Die Rechnungen lagen auf dem Tisch, die Arbeit lief schlecht, und ich dachte ernsthaft darüber nach, mein Krypto zu verkaufen und aus der ganzen Community zu verschwinden. Wozu sollte das gut sein?

In jener Nacht habe ich einem Voice-Chat einer $DUSK Network-Community beigetreten, eher aus Gewohnheit.

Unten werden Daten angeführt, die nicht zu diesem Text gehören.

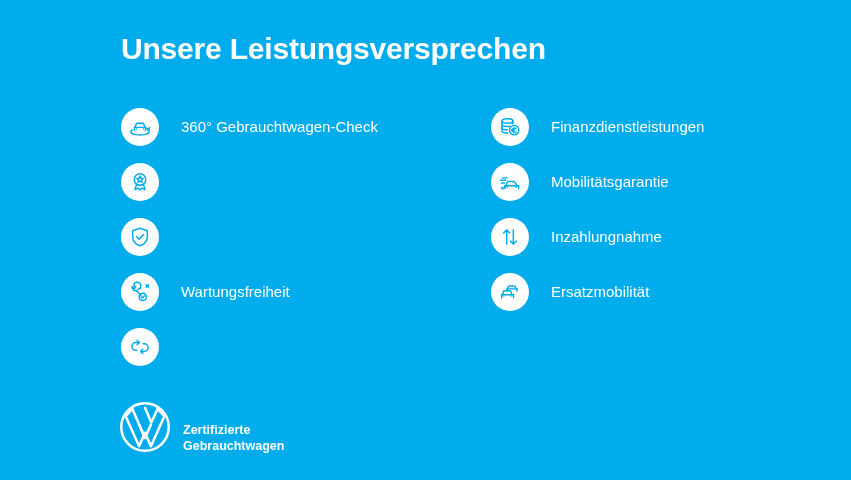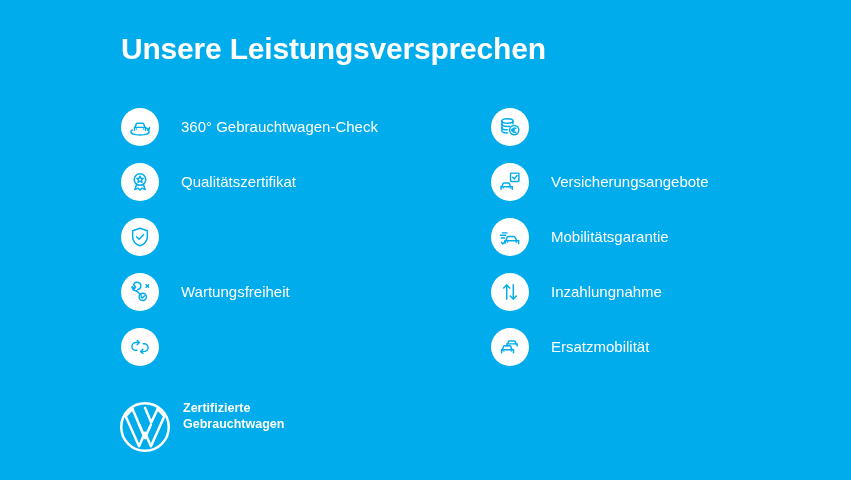"Finanzdienstleistungen" span.promise-label { html: none -> <span>Finanzdienstleistungen</span> }
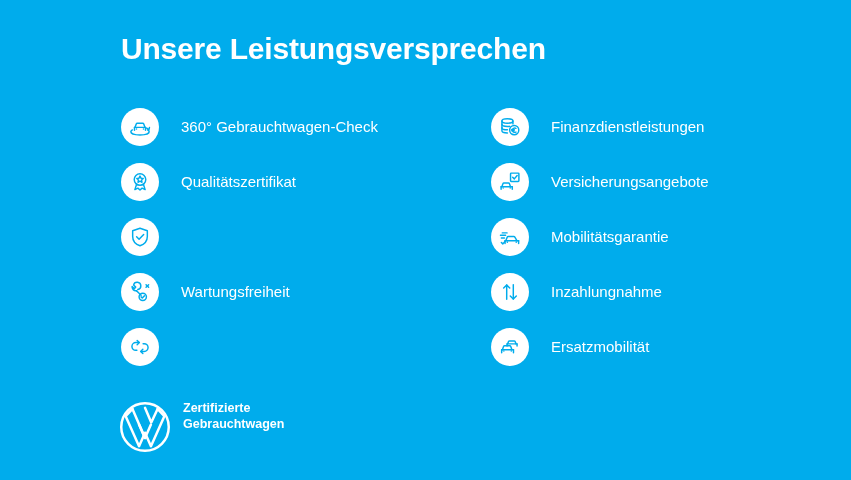"Qualitätszertifikat" span.promise-label { html: <span>Qualitätszertifikat</span> -> none }
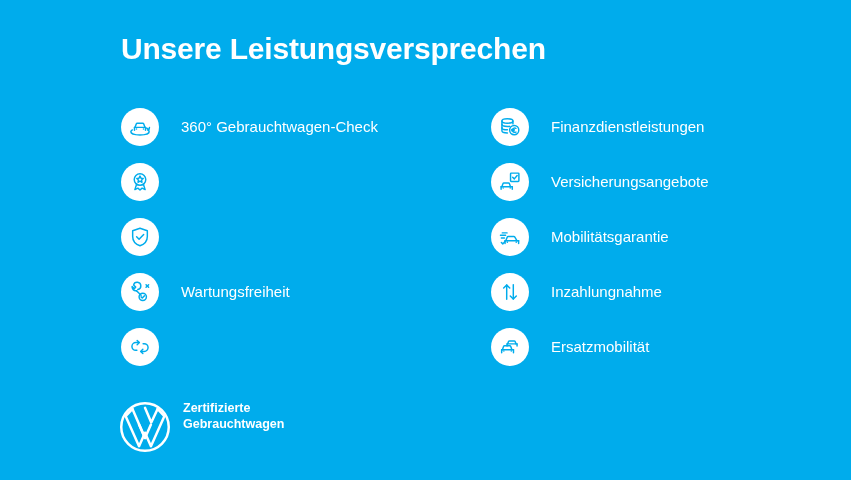"Versicherungsangebote" div.promise-row { html: <div> <span> <svg> <rect></rect> <path></path> <path></path> <path></path> <path></path> <circle></circle> <circle></circle> </svg> </span> <span>Versicherungsangebote</span> </div> -> none }
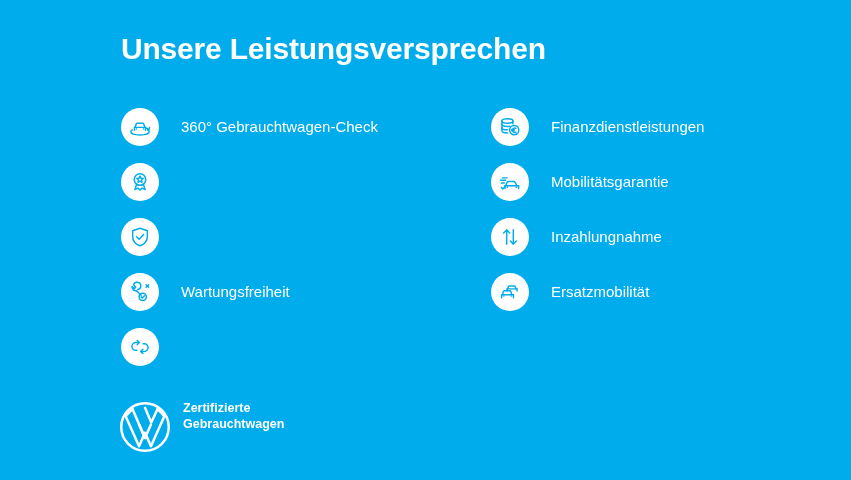"Zertifizierte" #footer { align-items: flex-start -> flex-end }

Niemand sprach über Charts.

Dann griff plötzlich das kleine Kind von irgendwem nach dem Mikrofon und rief: „Dad, die Katze ist im Spülbecken!“

Da war dieses seltsame Schweigen.

Dann fing plötzlich jeder an zu lachen. Der Vater klang völlig besiegt: „Sorry. Das passiert jeden Tag.“

Für zehn Minuten unterhielten sich Fremde über Haustiere, miserables Kochen, laute Nachbarn und Kinder, die sich weigerten zu schlafen.

Ich habe kaum gesprochen. Ich habe nur zugehört.

Es fühlte sich seltsam tröstlich an.

Die Dämmerung war wegen eines Tokens in jener Nacht nicht wichtig. Sie war einfach der Ort, an dem diese zufälligen Menschen aufeinandertrafen.

Ich habe nicht verkauft.

Nicht, weil ich mir von Krypto irgendetwas erhofft hätte.

Ich habe einfach daran gedacht, dass es hinter den Benutzernamen immer noch echte Menschen gibt.